Moving Forward: Sustainability, Race, and Techno

I asked the trio what they think the next best step is for Make Techno Black Again and for the world beyond 2020. “The planet!” Ding says, “We’re so busy fighting each other, the discourse is around race and people and liberals versus republicans, but have we all seen the weather lately? The hurricanes, the burning wildfires in California? 

To take it back to HECHA, the brand is focused around sustainability, and for me the next step is to actually start taking care of the planet and to start with every person’s consumption habits and really thinking about how it is they’re living their lives. 

Everything that we’re doing, including the vaccine, we’re just running away from an imminent total environmental collapse. I’m trying not to freak out, but I think we need to start freaking out. It’s been incredibly warm this winter, the weather is all fucked up, and that’s the conversation I don’t think anybody wants to think about.”

“That’s kind of the beauty of Make Techno Black Again being a sub header of the HECHA clothing brand,” says Brown, Jr., “is that black people’s rights are the bare minimum humans can do to make sure that the threshold for oppression and destruction that happens in your society is kept mitigated. If you’re treating black people like cattle, it makes that we would have a president that says the coronavirus is the China virus. 

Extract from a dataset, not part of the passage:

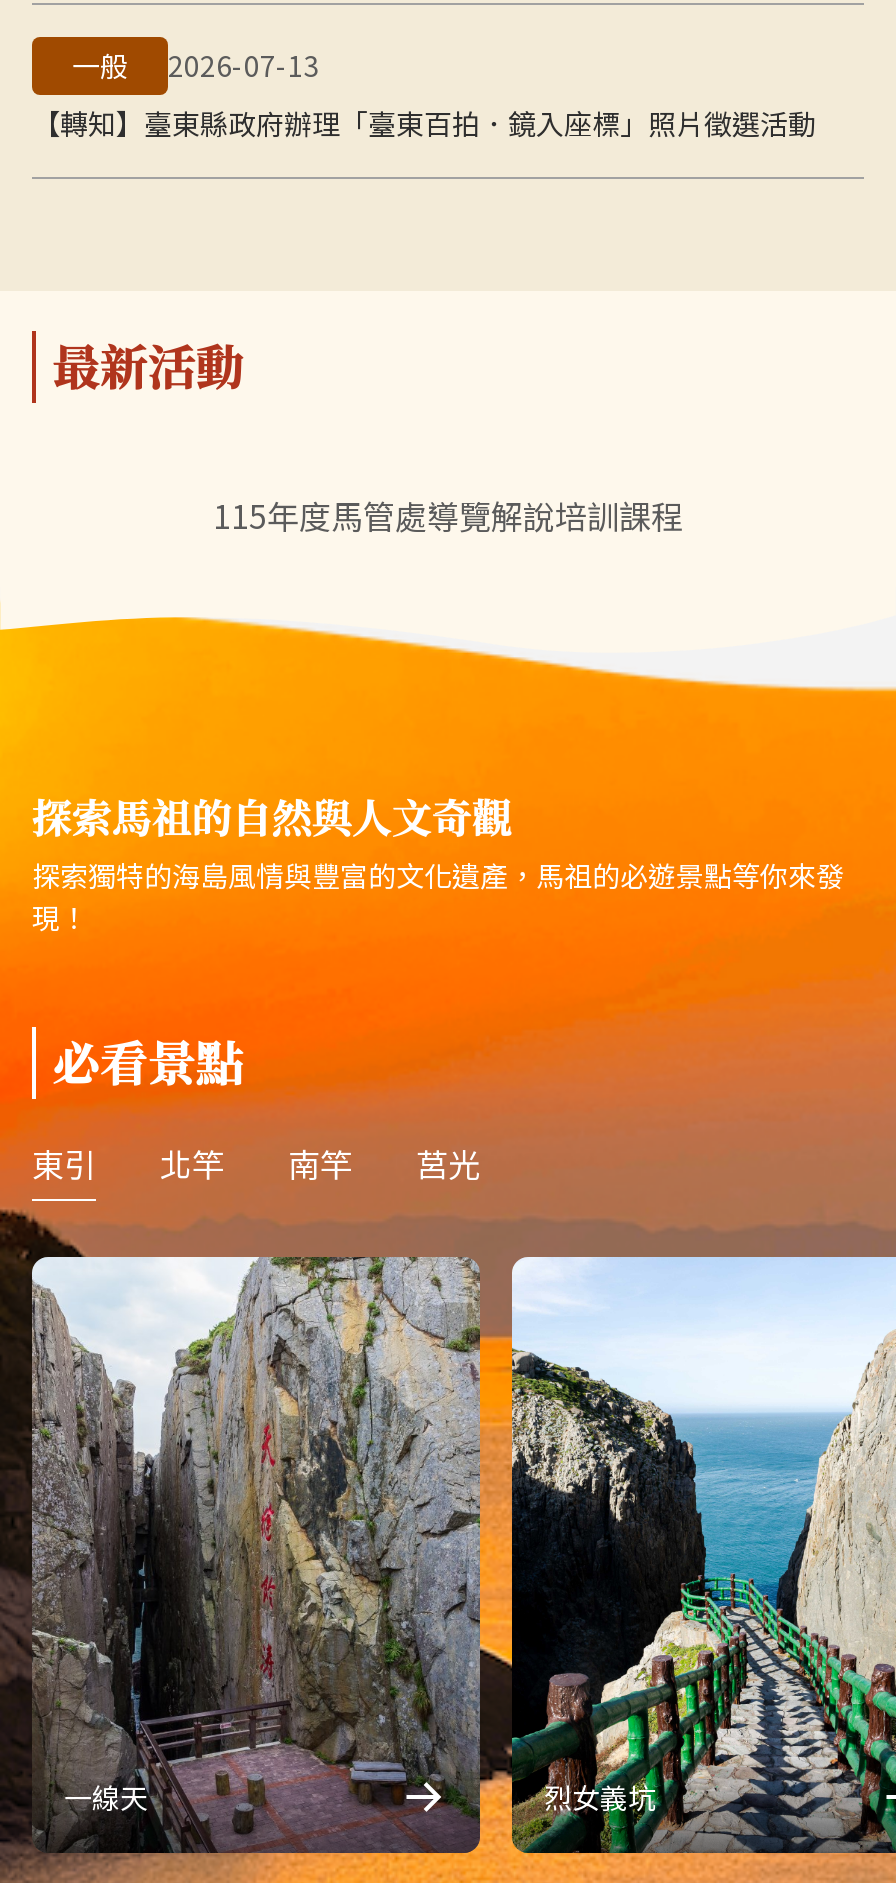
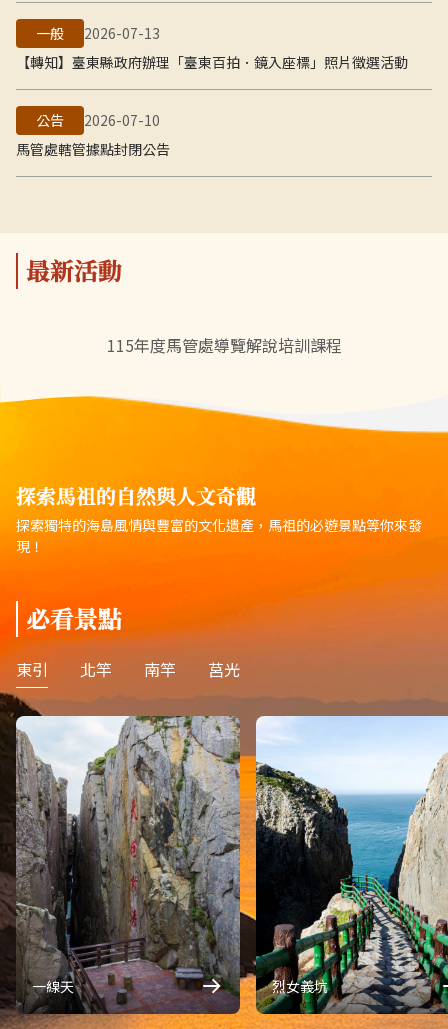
+ 公告
+ 2026-07-10
+ 馬管處轄管據點封閉公告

It makes sense we would have antisemitic outbreaks of attacks this year if we will allow black people to be assassinated in the streets by both citizens and police authorities. Black people’s deaths is the first environmental crisis we missed, and then there’s a waste crisis happening.” 

Not for the first time in our discussion, I am made more aware of the connections between national issues in terms of race and discrimination as the trio explains the dark underbelly of the hopeful vaccine news, citing how much waste it will generate and the history of the government using black people like lab rats such as in the Tuskegee Syphilis Study. 

“I can’t say the government has not poisoned Black people and created arduous environments for its white population as well. Looking forward, it’s just getting into bigger issues, getting into more planetary issues. We won’t stop because there’s nothing else to do, Netflix isn’t that entertaining.” 

Brown, Jr. says, concluding the interview on an enlightening and humorous note in keeping with the friendly and educational rapport of Make Techno Black Again throughout the video call.

If bigger and more planetary issues are the next step for Make Techno Black Again, the group is well poised to take these issues on, with growing popularity and media attention for the stylings of Speaker Music and HECHA due to the chaotic amalgam of 2020 and, hopefully, the readiness of more people in positions of power to finally start listening.